2.1 Hardware Foundations

The M920q’s technical specifications create both opportunities and constraints:

ComponentSpecificationNAS Implications
CPUi5-6500T to i7-6700T (35W TDP)AES-NI for encrypted storage
RAM2×SO-DIMM DDR4 (Non-ECC)Limits ZFS implementations
PCIe3.0 x8 (via proprietary riser)Supports HBAs but not full-height
SATA2×6Gbps (1×M.2 NVMe optional)Insufficient for direct drive attach
NetworkingIntel I219-LM Gigabit Ethernet1GbE bottleneck for multi-drive arrays

2.2 Storage Expansion Challenges

The Redditor’s LSI 9211-8i solution addresses the fundamental SFF constraint: physical drive connectivity. This PCIe 3.0 HBA supports:

  • 8 SAS/SATA ports (SFF-8087 connector)
  • Hardware RAID (IR mode) or IT mode for software control
  • 6Gbps throughput per port

Critical Implementation Notes:

  1. Physical Clearance: The M920q’s 34.7mm height requires low-profile PCIe brackets and careful SAS cable routing
  2. Thermal Constraints: HBAs add 10-15W thermal load in a chassis originally designed for 35W TDP CPUs
  3. Power Delivery: The 65W external brick limits drive count (typical 3.5” HDD: 20W spin-up, 6W operational)

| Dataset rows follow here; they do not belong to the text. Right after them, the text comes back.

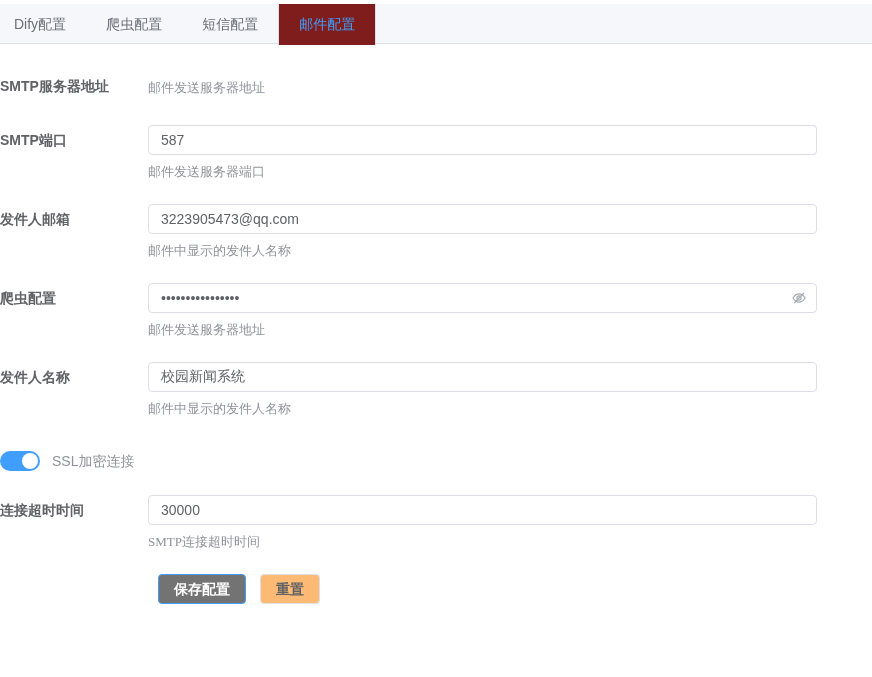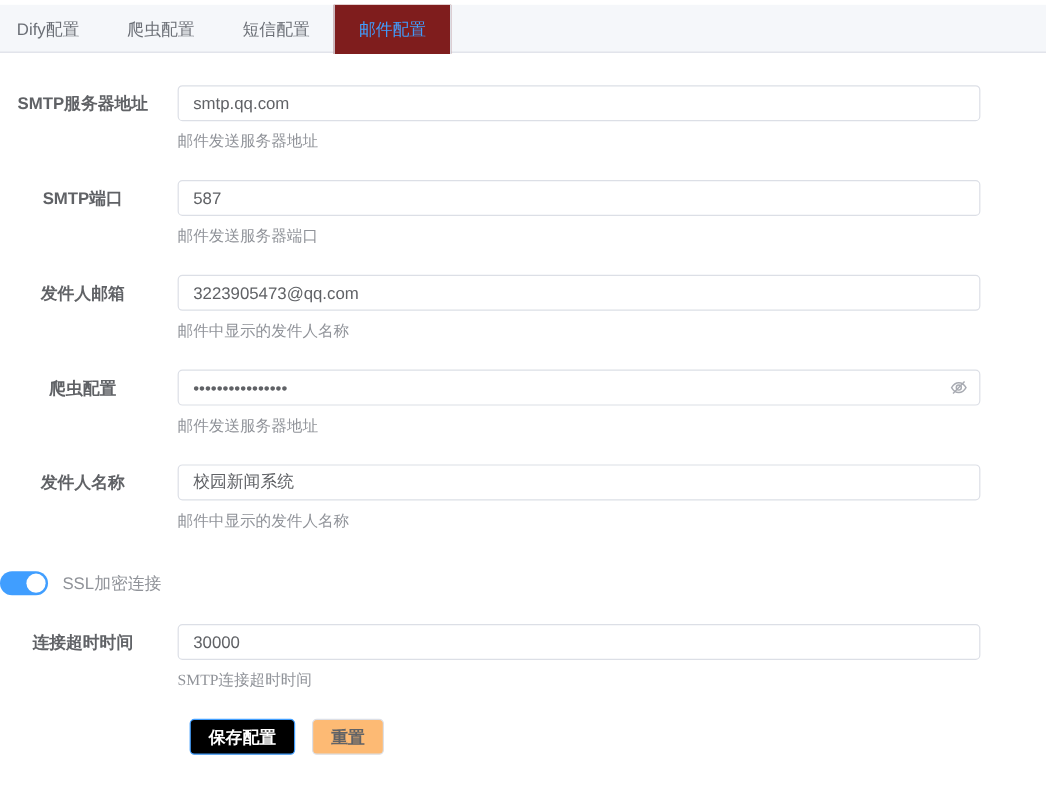--- a/index.html
+++ b/index.html
@@ -11,21 +11,21 @@
     border-bottom:1px solid #dcdfe6; display:flex; align-items:stretch; }
   .tab { padding:0 20px; line-height:40px; font-size:14px; color:#6b6f76;
     cursor:pointer; white-space:nowrap; }
   .tab:first-child { padding-left:14px; }
   .tab.active { background:#7f1d1d; color:#409EFF; height:41px;
     border-left:1px solid #dcdfe6; border-right:1px solid #dcdfe6; z-index:1; }
 
   
   .form { padding-top:27px; }
   .form-item { display:flex; margin-bottom:24px; }
-  .form-label { width:148px; flex-shrink:0; padding-right:10px; text-align:center;
+  .form-label { width:148px; flex-shrink:0; padding-right:10px; text-align:left;
     font-size:14px; font-weight:600; color:#606266; line-height:30px; }
   .form-content { flex:1; margin-right:55px; position:relative; }
   .el-input { width:100%; height:30px; border:1px solid #dcdfe6; border-radius:4px;
     padding:0 34px 0 12px; font-size:14px; color:#606266; outline:none;
     background:#fff; font-family:inherit; }
   .el-input.no-suffix { padding-right:12px; }
   .help-text { margin-top:8px; font-size:13px; color:#909399; line-height:17px;font-family:Liberation Serif, serif; }
   .eye-btn { position:absolute; right:10px; top:7px; width:16px; height:16px;
     color:#a8abb2; cursor:pointer; display:flex; align-items:center; }
 
@@ -34,40 +34,39 @@
   .switch { width:40px; height:20px; border-radius:10px; background:#409EFF;
     position:relative; cursor:pointer; flex-shrink:0; }
   .switch-knob { position:absolute; right:2px; top:2px; width:16px; height:16px;
     border-radius:50%; background:#fff; }
   .switch-label { margin-left:12px; font-size:14px; color:#909399; }
 
   
   .btn-row { display:flex; margin-left:158px; margin-top:2px; }
   .btn { height:30px; padding:0 15px; border-radius:4px; font-size:14px;
     cursor:pointer; font-family:inherit; line-height:28px; }
-  .btn-primary { background:#000000; border:1px solid #409EFF; color:#fff; font-weight:600; }
+  .btn-primary { background:#737373; border:1px solid #409EFF; color:#fff; font-weight:600; }
   .btn-default { background:#fdba74; border:1px solid #dcdfe6; color:#606266;
     margin-left:14px; font-weight:700; }
 </style>
 </head>
 <body>
 
 <div class="tab-bar">
   <div class="tab">Dify配置</div>
   <div class="tab">爬虫配置</div>
   <div class="tab">短信配置</div>
   <div class="tab active">邮件配置</div>
 </div>
 
 <div class="form">
 
   <div class="form-item">
     <div class="form-label">SMTP服务器地址</div>
     <div class="form-content">
-      <input class="el-input no-suffix" type="text" value="smtp.qq.com" style="">
       <div class="help-text">邮件发送服务器地址</div>
     </div>
   </div>
 
   <div class="form-item">
     <div class="form-label">SMTP端口</div>
     <div class="form-content">
       <input class="el-input no-suffix" type="text" value="587" style="">
       <div class="help-text">邮件发送服务器端口</div>
     </div>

2.3 Software Selection: Unraid vs Alternatives

Unraid was chosen in the original build for good reason:

Unraid Advantages:

  • Flexible drive pooling (no matched drive sizes required)
  • Docker/KVM support on low-core-count CPUs
  • RAM-efficient (no ZFS ARC requirement)

Comparative Analysis:

FeatureUnraidTrueNAS COREOpenMediaVault
File SystemProprietary parityZFSEXT4/BTRFS
Minimum RAM2GB8GB+1GB
ECC RequirementNoStrongly RecommendedNo
Hardware AccelerationLimitedZFS-specificDepends on FS

3. Prerequisites

3.1 Hardware Bill of Materials

Core Components:

  • Lenovo M920q (i5-6500T minimum recommended)
  • LSI 9211-8i HBA (flashed to P20 IT firmware)
  • SAS SFF-8087 to 4x SATA breakout cables (right-angle recommended)
  • 2.5” or 3.5” drives (SAS/SATA, consider helium-filled for thermal efficiency)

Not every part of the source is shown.